Un live che offre continui momenti di estremo interesse, in special modo legati alla reinterpretazione browniana del suono che giunge dalle più svariate longitudini. Durante queste esecuzioni si opera come un’epifania sonora che apre condi-visioni inaspettate. Ascolto l’imperdibile duetto sax e tromba e mi sovvengono le parole di Arlo Bigazzi, musicista ed esperto produttore che a tal proposito dissse: “la musica popolare, esclusa l’Asia, è tutta uguale. Andrebbe studiata per capire la fratellanza universale e crearsi meno problemi tra blues, lamento salentino e quanto altro.” Mai parole furono più azzeccate, mentre sul palco esplode una perfetta tempesta sonora scatenata da una banda di mariachi o forse da un’orchesta romagnola di liscio.

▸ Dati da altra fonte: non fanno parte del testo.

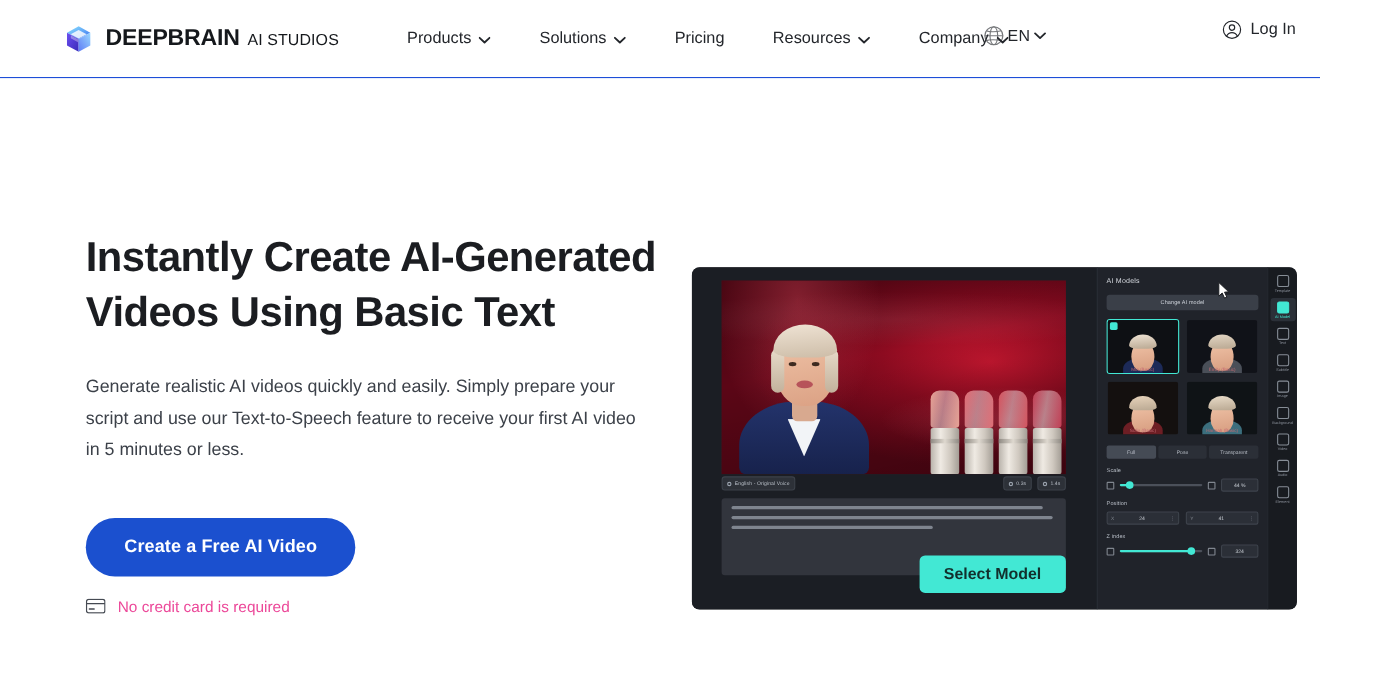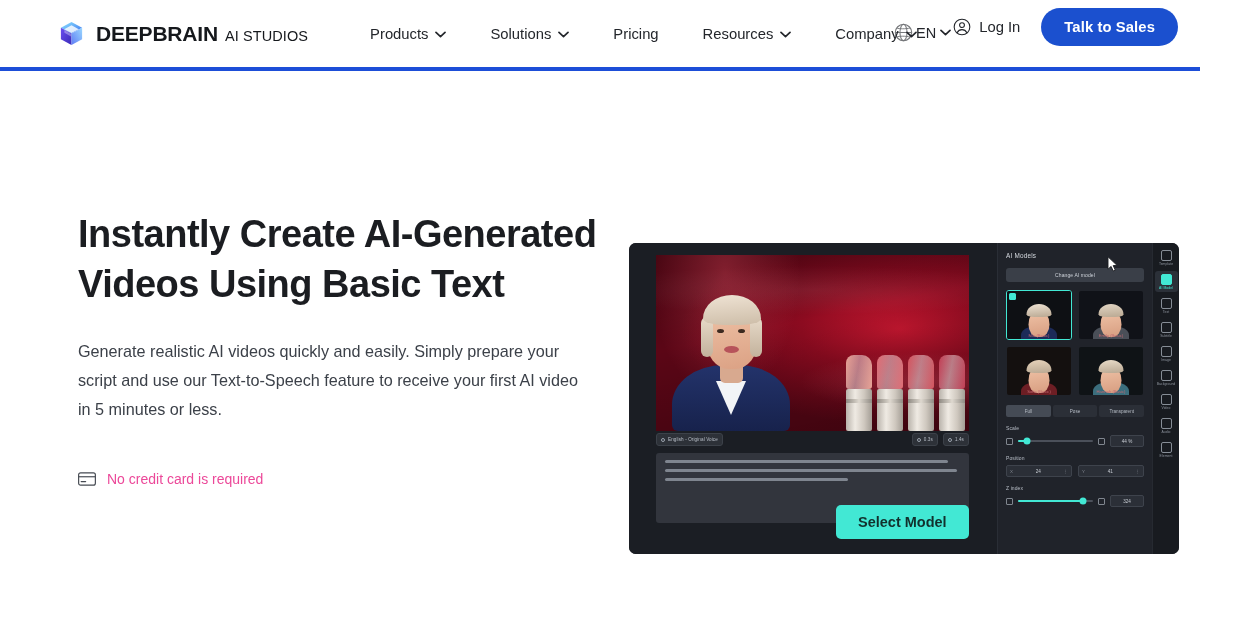"DEEPBRAIN" .header { border-bottom: 4px solid #1d4ed8 -> 1px solid #1d4ed8 }
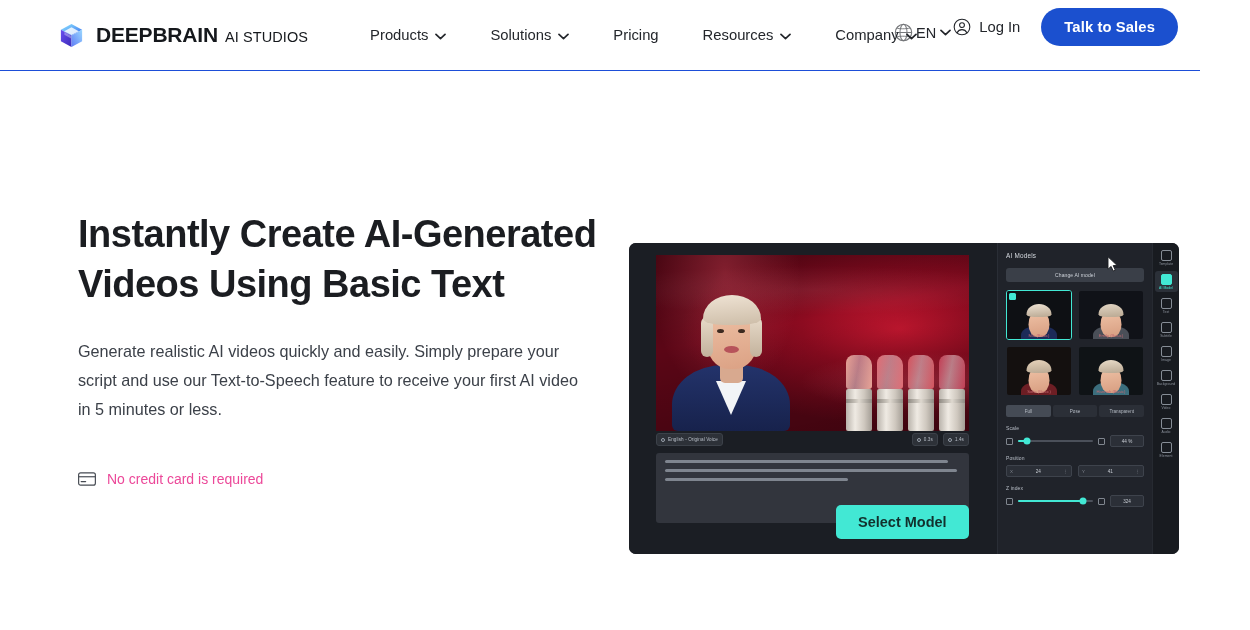"Talk to Sales" button.btn-sales { html: <button>Talk to Sales</button> -> none }
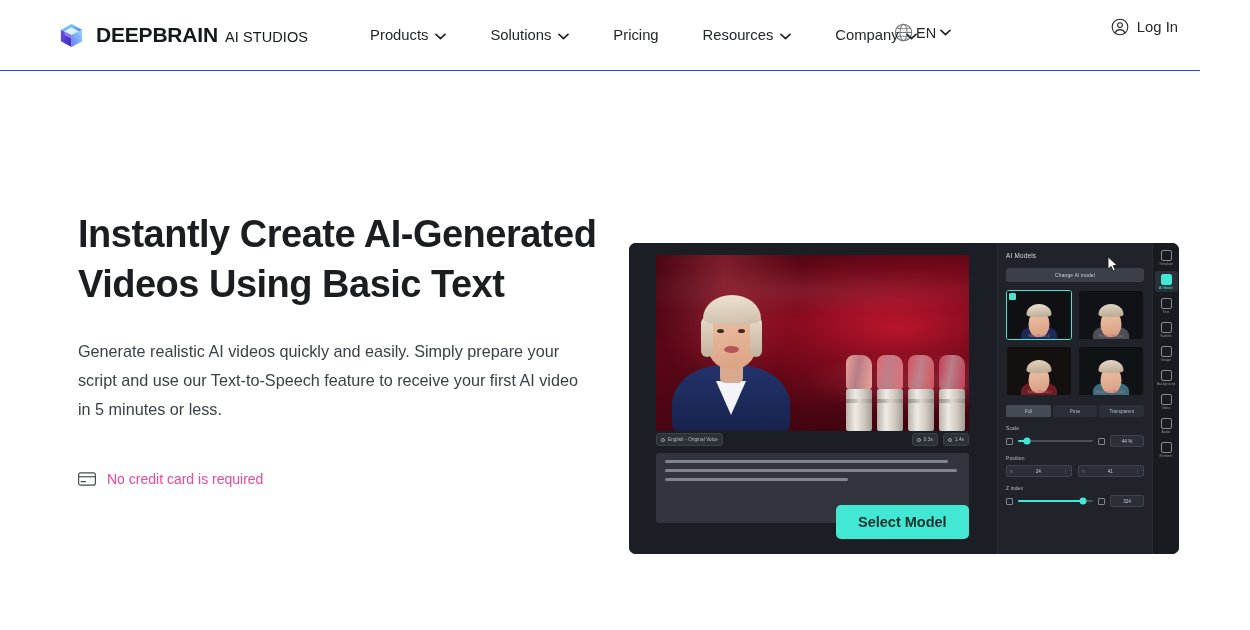"Create a Free AI Video" button.btn-cta { html: none -> <button>Create a Free AI Video</button> }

Insistere, ricordare le proprie radici ma progredire nel cammino, essere critici verso la società, battersi contro gli abusi, le guerre, la violenza e farlo con la musica, il Suono.

Continuare sempre e comunque a sognare cercando il contatto: questo è ciò che un ragazzo di trentacinque anni mi raccontava nel lontano 1987 e tutt’ora, a distanza di ulteriori trentacinque anni, continua a raccontare: Searching for Contact.